Head and Shoulders -> brain seeing what it wants to see?

Discussion in 'Technical Analysis' started by HarryHindsight, Oct 26, 2014.

  1. Is it a case of the brain seeing what it wants to see? I spent some time this evening quickly skimming through charts looking for examples of head and shoulders - so there is obviously a strong element of selection bias at work.

    However, some H&S patterns play out quite convincingly - one of my observations is that the H&S really must stand out from the page as "obvious", and "sharp shoulders" bode well.

    Any comments on H&S in general would be very welcome - chart patterns are a curiosity of mine.

    http://harryhindsightnews.com/2014/10/26/26-october-2014-head-and-shoulders/
    [​IMG][​IMG][​IMG][​IMG][​IMG][​IMG][​IMG][​IMG][​IMG][​IMG]
     
  2. Everything looks good on hindsight.
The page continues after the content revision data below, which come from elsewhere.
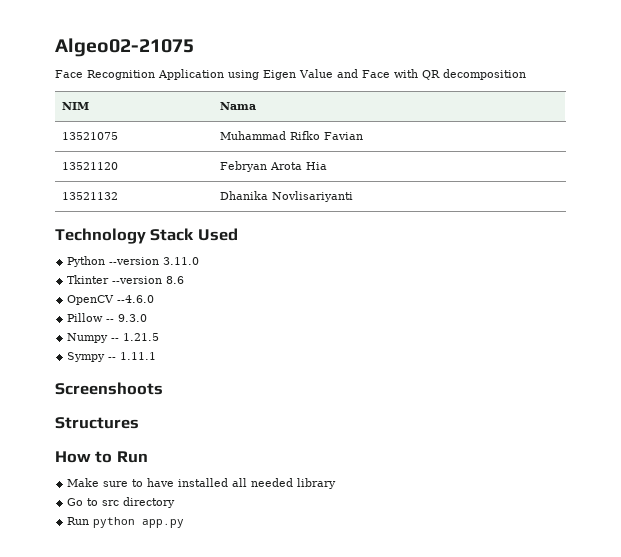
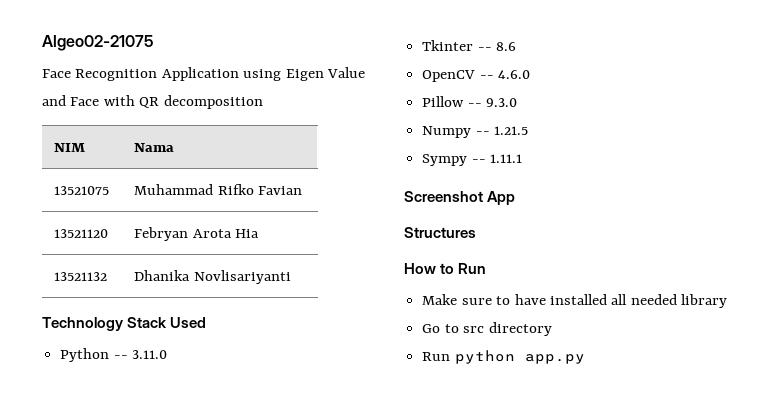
- Python --version 3.11.0
+ Python -- 3.11.0
- Tkinter --version 8.6
+ Tkinter -- 8.6
- OpenCV --4.6.0
+ OpenCV -- 4.6.0
- Screenshoots
+ Screenshot App

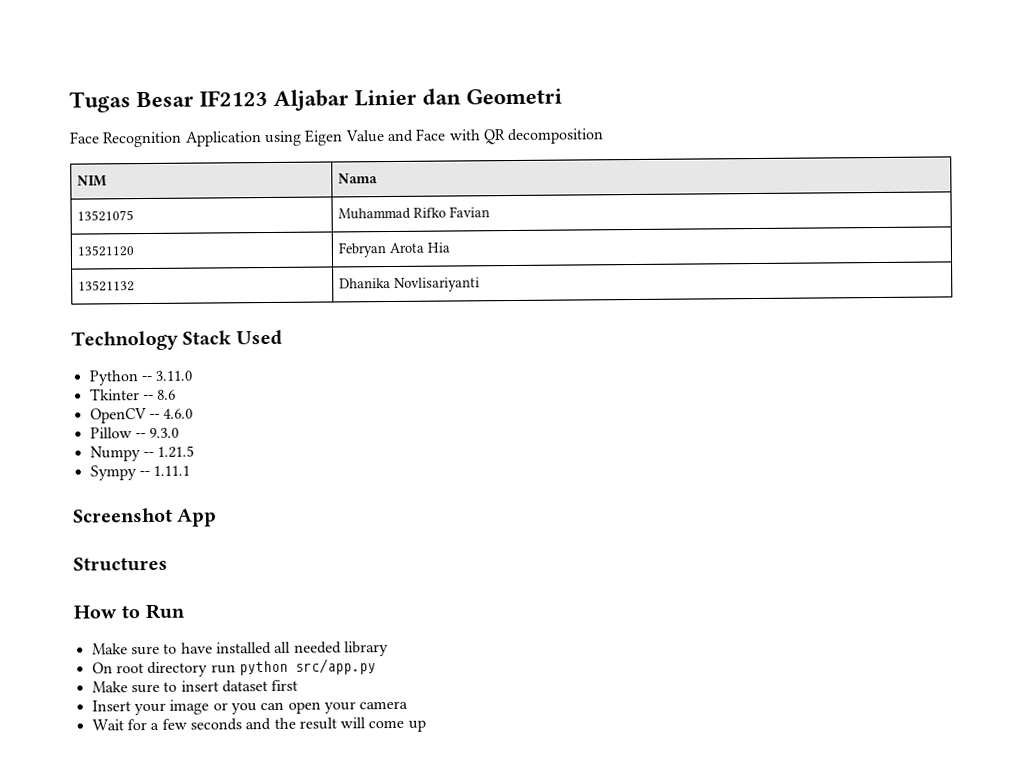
- Algeo02-21075
+ Tugas Besar IF2123 Aljabar Linier dan Geometri
- Go to src directory
- Run python app.py
+ On root directory run python src/app.py
+ Make sure to insert dataset first
+ Insert your image or you can open your camera
+ Wait for a few seconds and the result will come up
What isn't obvious from hindsight is that the people taking the other side of your trade isn't stupid. If they have to choose between giving you their money or violate the H&S pattern, they will chose the latter.
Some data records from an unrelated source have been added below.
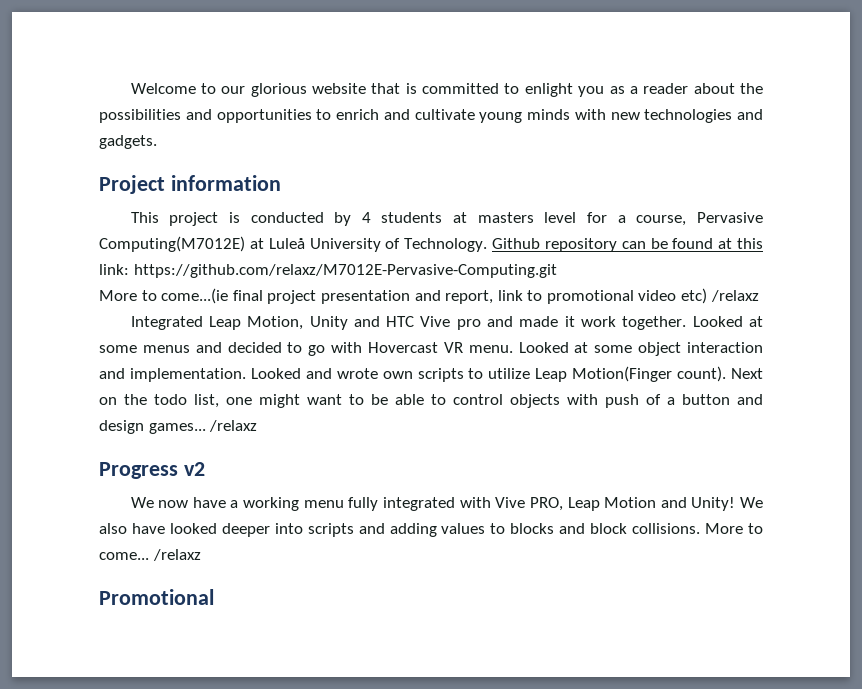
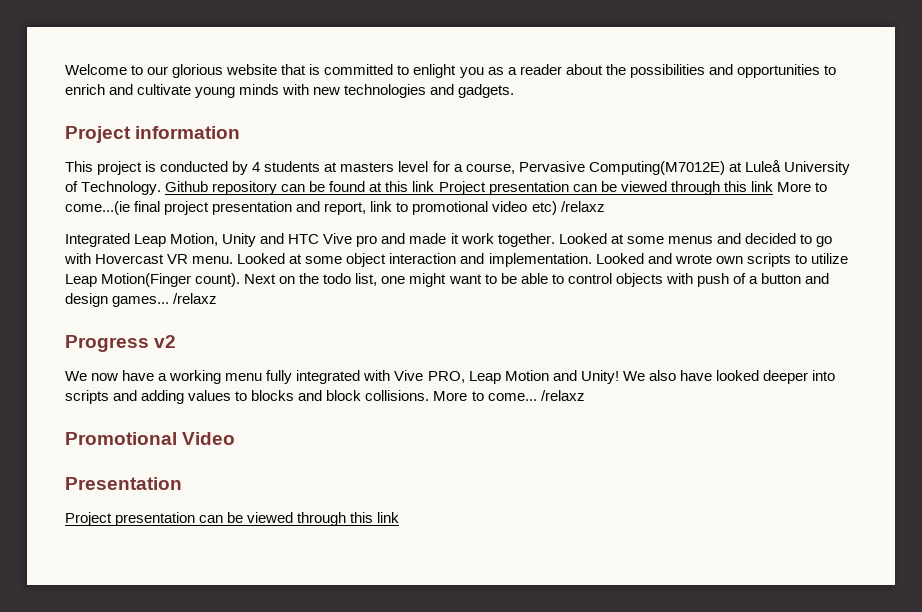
- Github repository can be found at this link: https://github.com/relaxz/M7012E-Pervasive-Computing.git
- More to come...(ie final project presentation and report, link to promotional video etc) /relaxz
+ Github repository can be found at this link Project presentation can be viewed through this link More to come...(ie final project presentation and report, link to promotional video etc) /relaxz
- Promotional
+ Promotional Video
+ Presentation
+ Project presentation can be viewed through this link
    The H&S is good for making lots of demo money. If you were to put real money on it, you are mostly likely coming away blaming yourself for having a bad psychology. Same story you will get for any other magical patterns you will find on charts.

    Trading isn't about defeating charts. It's about defeating the entity taking the other side of your trade. Such an entity usually have the ability to move prices without money (market maker) or have the money to move the price to wherever they want (banks/institutions).

    If the entity on the other side of your trade can move prices, would you like to guess where they would move the price to ?

    Oooops, I just realised you are here to publicise your website. Never mind then.
     
    Last edited: Oct 26, 2014
  3. To follow your logic, perhaps trading contrary to every H&S pattern will yield +ve expectancy?

    Not everything looks good in hindsight. Some H&S patterns look terrible in hindsight. Others (as pasted above) do look good. Did the entity on the other side of the imaginary trade on those occasions choose to give away their money?

    Are market makers likely to manipulate price (without money, as you put it) on the daily time-frame?

    Just open-ended questions for any passer-by to comment on.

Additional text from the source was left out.